Fortuitously, this formula can be used in forward application to compute pattern scores for prospective subjects on an individual basis. (In early studies we termed this operation “topographic profile rating” (TPR) (see e.g., Eidelberg et al., 1995; Moeller and Eidelberg, 1997; Spetsieris et al., 2006). In the computation of TPR scores, subject SRP voxels are evaluated using eqn.3, where we can use the previously determined reference population GMP image (considered to be a practically invariable group characteristic) or recalibrate its value using a similar new population of reference patients and controls. The immediate applicability of the SSM patterns in prospective data to test individual results or the replicability of group findings is one of the salient strengths of this methodology.

GIS vectors are usually depicted in Z-score format representing voxel maps of standard deviations above and below the mean voxel weight. As such, the SSM GIS regional voxel weights do not represent absolute measurements of cerebral metabolism or blood flow. Rather, the voxel loadings on a given spatial covariance pattern reflect deviations in regional brain function from corresponding component mean values derived from the combined normal and patient dataset. The corresponding subject score values can be examined using standard hypothesis testing approaches to determine if there are significant score differences between patient and normal subjects for each GIS. A GIS pattern whose scores provide highly significant group discrimination (i.e., low p-values) is considered to represent a disease-related spatial covariance pattern, i.e. in a map of inter-related brain regions whose function is abnormally expressed in patients. In Z-scored GIS representations there will always be positive and negative values with respect to the mean, with gradations interpreted by the pseudocolor stripe. The pattern therefore can be interpreted as an invariate characteristic of the group where its expression in individual cases is represented by the value of the associated subject score. In more severe patients, the corresponding score may be greater so that the positive areas represent greater SRP component deviations from subject mean and group values. Fig. 1 depicts an established Parkinson's disease-related network (PDRP) (Ma et al., 2007), p=1.94e^-12, where in MATLAB notation the exponent base e corresponds to the number 10. In the following section, we tested the robustness of the PDRP biomarker and the SSM/PCA method by evaluating the consequence of various modified methods of network derivation.

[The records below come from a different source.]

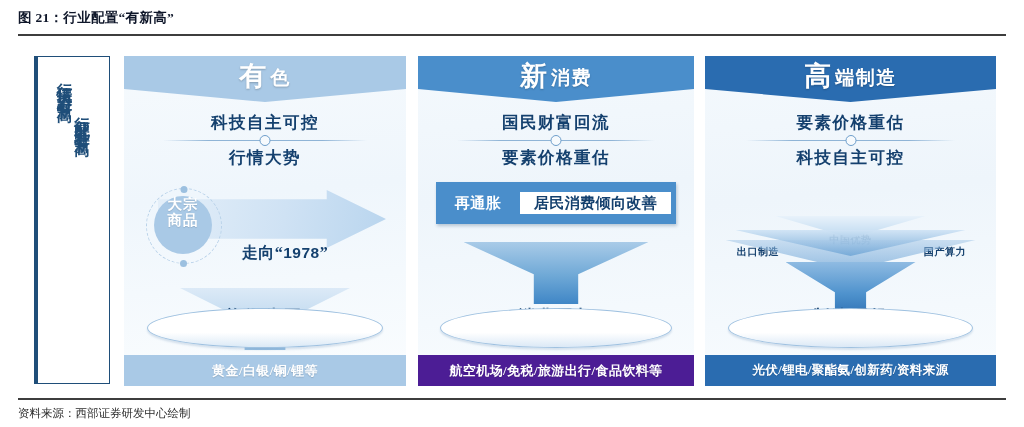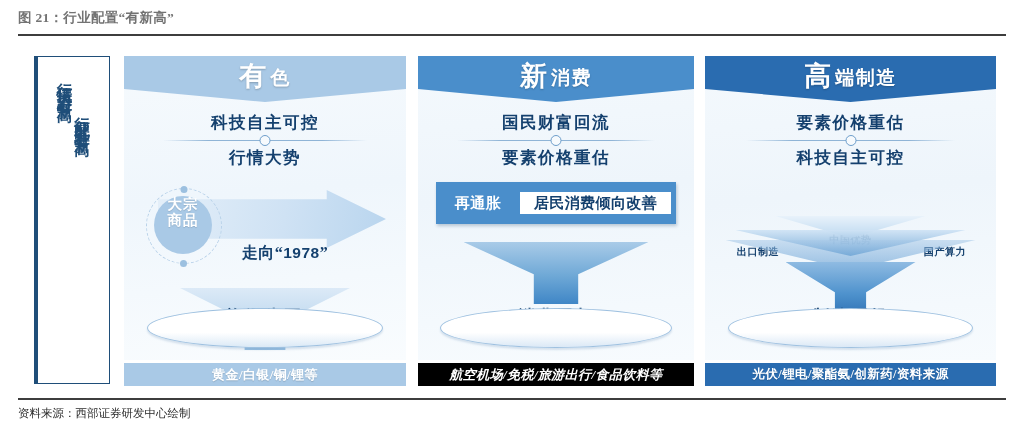--- a/index.html
+++ b/index.html
@@ -6,21 +6,21 @@
   body{
     width:1024px;height:427px;background:#ffffff;
     font-family:"Liberation Serif","DejaVu Serif",serif;
     overflow:hidden;position:relative;
   }
   .page{position:absolute;inset:0;}
 
   
   .caption{
     position:absolute;left:18px;top:9px;
-    font-size:13.5px;font-weight:bold;color:#737373;
+    font-size:13.5px;font-weight:bold;color:#0f172a;
     letter-spacing:.3px;white-space:nowrap;
   }
   .rule-top{
     position:absolute;left:18px;right:18px;top:34px;
     height:1.6px;background:#3d3d3d;
   }
   .rule-bottom{
     position:absolute;left:18px;right:18px;top:398px;
     height:1.6px;background:#3d3d3d;
   }
@@ -204,28 +204,28 @@
     box-shadow:0 2px 2px rgba(60,110,160,.18);
   }
   .plate-label{
     position:absolute;left:0;right:0;bottom:32px;text-align:center;
     font-size:17px;font-weight:bold;color:#14406e;letter-spacing:2px;
     font-family:"Liberation Serif","DejaVu Serif",serif;
   }
 
   
   .foot{
-    position:absolute;left:0;right:0;bottom:0;height:23px;
+    position:absolute;left:0;right:0;bottom:0;height:31px;
     display:flex;align-items:center;justify-content:center;
     color:#ffffff;font-size:13px;font-weight:bold;letter-spacing:.4px;
     font-family:"Liberation Serif","DejaVu Serif",serif;
     text-shadow:0 1px 1px rgba(0,0,0,.15);white-space:nowrap;
   }
   .col1 .foot{background:#a9c9e6;}
-  .col2 .foot{background:#000000;font-style:italic;}
+  .col2 .foot{background:#4c1d95;}
   .col3 .foot{background:#2a6cb0;font-size:12.5px;}
 </style>
 </head>
 <body>
 
 <div class="page">
 
   <div class="caption">图 21：行业配置“有新高”</div>
   <div class="rule-top"></div>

3. Practical Computational Issues

Several common and some unconventional computational issues have surfaced in discussions of the application of SSM in functional imaging data for disease cohorts (Petersson et al., 1999; Ma et al., 2009; Borghammer et al., 2008; 2009; 2010)]:

1. How do we best determine a group mask or threshold?

2. How many principal components should be included in GIS network derivation?

3. What is the effect of pre-normalization by global scaling on the analysis?

4. How would normalization using the cerebellum or other regional reference regions affect results?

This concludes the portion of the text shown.